If a line in the records below contains the word "width", return that line.
(INFORMATION GIVEN)
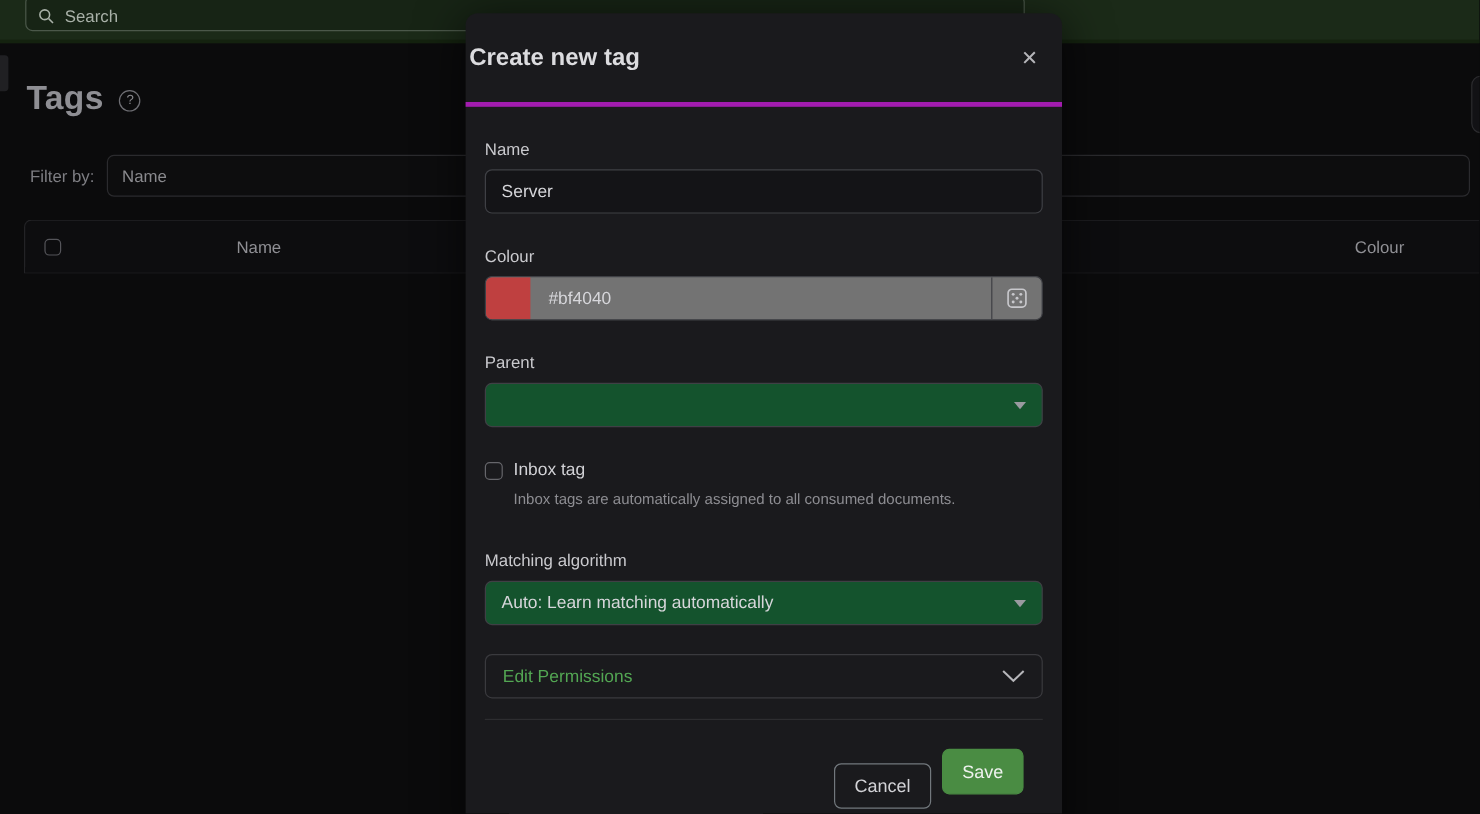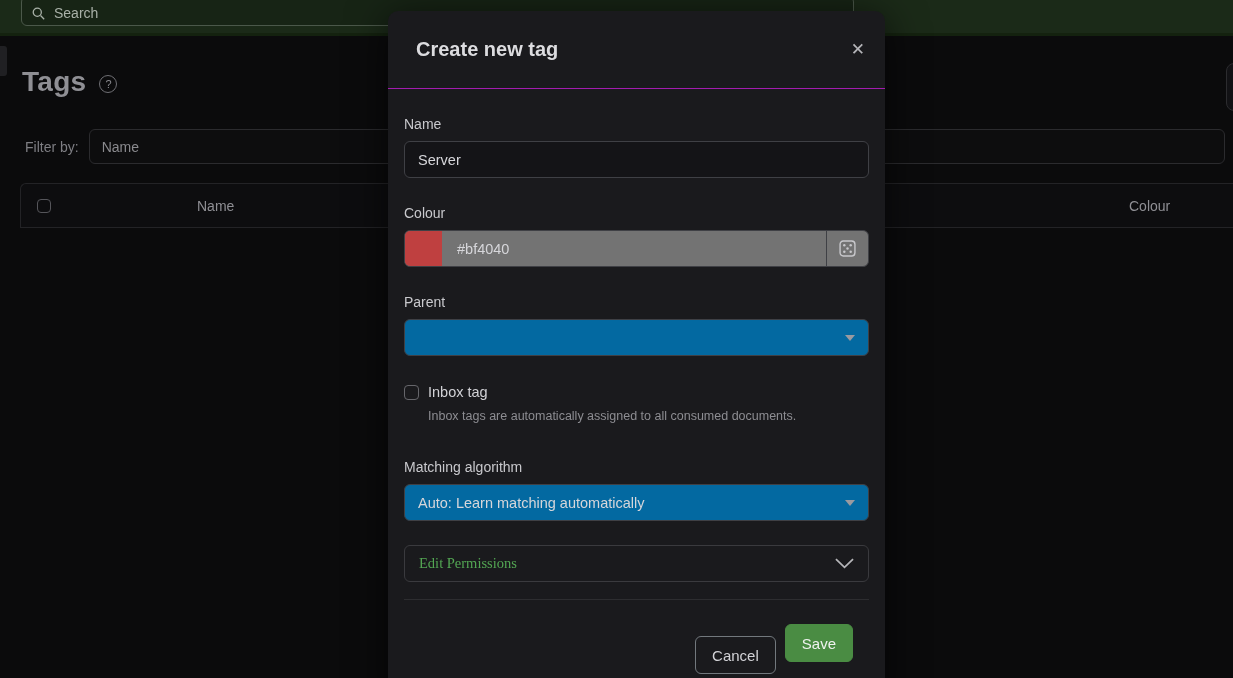--- a/index.html
+++ b/index.html
@@ -63,21 +63,21 @@
   .th-colour { position:absolute; left:1108px; top:14px; font-size:14px; color:#8f8f94; }
 
   
   .modal {
     position:absolute; left:388px; top:11px; width:497px; height:700px;
     background:#1a1a1d; border-radius:10px;
     box-shadow:0 6px 40px rgba(0,0,0,.65);
   }
   .modal-header {
     height:78px; display:flex; align-items:center; justify-content:space-between;
-    padding:0 20px 0 28px; border-bottom:1px solid #a21caf;
+    padding:0 20px 0 3px; border-bottom:4px solid #a21caf;
   }
   .modal-title { font-size:20px; font-weight:bold; color:#dcdcdf; }
   .close-btn {
     background:none; border:none; font-size:17px; color:#b5b5b9; cursor:pointer;
     font-family:"Liberation Sans", sans-serif; line-height:1;
   }
   .modal-body { padding:0 16px; }
   .form-group { margin-top:27px; }
   .mt-lg { margin-top:36px; }
   .field-label { display:block; font-size:14px; color:#c9c9cd; margin-bottom:9px; }
@@ -95,42 +95,42 @@
   .color-input {
     flex:1; background:transparent; border:none; outline:none;
     color:#d6d6da; font-size:14.5px; padding:0 15px; font-family:"Liberation Sans", sans-serif;
   }
   .dice-btn {
     width:42px; flex:none; border:none; border-left:1px solid #3f4045;
     background:transparent; display:flex; align-items:center; justify-content:center; cursor:pointer;
   }
 
   .select-box {
-    height:37px; border:1px solid #3f4045; border-radius:6px; background:#0369a1;
+    height:37px; border:1px solid #3f4045; border-radius:6px; background:#14532d;
     display:flex; align-items:center; justify-content:space-between;
     padding:0 13px; color:#d6d6da; font-size:14.5px; cursor:pointer;text-align:center;
   }
   .caret-down {
     width:0; height:0; border-left:5px solid transparent; border-right:5px solid transparent;
     border-top:6px solid #9a9aa0;
   }
 
   .check-row { display:flex; align-items:center; gap:9px; margin-top:28px; }
   .checkbox {
     width:15px; height:15px; border:1px solid #66666b; border-radius:4px;
     background:transparent; flex:none; cursor:pointer;
   }
   .check-label { font-size:14.5px; color:#d2d2d6; }
   .hint { margin:9px 0 0 24px; font-size:12.5px; color:#8d8d92; }
 
   .perm-btn {
     margin-top:24px; width:100%; height:37px; border:1px solid #3a3a3e; border-radius:6px;
     background:transparent; display:flex; align-items:center; justify-content:space-between;
     padding:0 14px; color:#53a653; font-size:14.5px; cursor:pointer;
-    font-family:Liberation Serif, serif;
+    font-family:Liberation Sans, sans-serif;
   }
 
   .modal-footer {
     margin-top:17px; border-top:1px solid #2d2d30;
     padding:24px 16px 16px; display:flex; justify-content:flex-end; gap:9px;
   }
   .btn {
     height:38px; border-radius:6px; font-size:15px; padding:0 16px; cursor:pointer;
     font-family:"Liberation Sans", sans-serif;
   }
(End INFORMATION GIVEN)
THE COMPLETED TASK =
     position:absolute; left:388px; top:11px; width:497px; height:700px;
     width:42px; flex:none; border:none; border-left:1px solid #3f4045;
     width:0; height:0; border-left:5px solid transparent; border-right:5px solid transparent;
     width:15px; height:15px; border:1px solid #66666b; border-radius:4px;
     margin-top:24px; width:100%; height:37px; border:1px solid #3a3a3e; border-radius:6px;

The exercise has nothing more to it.